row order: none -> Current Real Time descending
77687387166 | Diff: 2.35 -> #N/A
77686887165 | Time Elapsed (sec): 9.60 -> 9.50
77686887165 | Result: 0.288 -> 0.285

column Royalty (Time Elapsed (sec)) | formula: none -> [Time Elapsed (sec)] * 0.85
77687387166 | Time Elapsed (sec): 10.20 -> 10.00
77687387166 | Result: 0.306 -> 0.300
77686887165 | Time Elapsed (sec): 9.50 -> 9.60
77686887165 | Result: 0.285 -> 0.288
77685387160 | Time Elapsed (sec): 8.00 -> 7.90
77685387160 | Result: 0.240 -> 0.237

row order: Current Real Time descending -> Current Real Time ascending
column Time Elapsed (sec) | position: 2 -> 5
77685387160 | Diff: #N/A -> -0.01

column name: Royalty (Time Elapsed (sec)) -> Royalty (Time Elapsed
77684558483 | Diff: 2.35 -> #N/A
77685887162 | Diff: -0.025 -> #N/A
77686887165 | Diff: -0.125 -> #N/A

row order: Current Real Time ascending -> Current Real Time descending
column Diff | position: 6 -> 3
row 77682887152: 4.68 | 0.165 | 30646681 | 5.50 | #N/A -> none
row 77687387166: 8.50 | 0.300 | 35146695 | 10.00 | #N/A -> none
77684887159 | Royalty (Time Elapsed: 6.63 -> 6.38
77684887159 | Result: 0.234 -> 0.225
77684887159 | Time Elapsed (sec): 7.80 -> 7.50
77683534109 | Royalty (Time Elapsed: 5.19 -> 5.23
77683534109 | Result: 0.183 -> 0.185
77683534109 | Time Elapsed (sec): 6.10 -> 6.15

## [Description of the task]
Word for word, write out the entire listing once more.

## [Completed task]
row order: none -> Current Real Time descending
77687387166 | Diff: 2.35 -> #N/A
77686887165 | Time Elapsed (sec): 9.60 -> 9.50
77686887165 | Result: 0.288 -> 0.285

column Royalty (Time Elapsed (sec)) | formula: none -> [Time Elapsed (sec)] * 0.85
77687387166 | Time Elapsed (sec): 10.20 -> 10.00
77687387166 | Result: 0.306 -> 0.300
77686887165 | Time Elapsed (sec): 9.50 -> 9.60
77686887165 | Result: 0.285 -> 0.288
77685387160 | Time Elapsed (sec): 8.00 -> 7.90
77685387160 | Result: 0.240 -> 0.237

row order: Current Real Time descending -> Current Real Time ascending
column Time Elapsed (sec) | position: 2 -> 5
77685387160 | Diff: #N/A -> -0.01

column name: Royalty (Time Elapsed (sec)) -> Royalty (Time Elapsed
77684558483 | Diff: 2.35 -> #N/A
77685887162 | Diff: -0.025 -> #N/A
77686887165 | Diff: -0.125 -> #N/A

row order: Current Real Time ascending -> Current Real Time descending
column Diff | position: 6 -> 3
row 77682887152: 4.68 | 0.165 | 30646681 | 5.50 | #N/A -> none
row 77687387166: 8.50 | 0.300 | 35146695 | 10.00 | #N/A -> none
77684887159 | Royalty (Time Elapsed: 6.63 -> 6.38
77684887159 | Result: 0.234 -> 0.225
77684887159 | Time Elapsed (sec): 7.80 -> 7.50
77683534109 | Royalty (Time Elapsed: 5.19 -> 5.23
77683534109 | Result: 0.183 -> 0.185
77683534109 | Time Elapsed (sec): 6.10 -> 6.15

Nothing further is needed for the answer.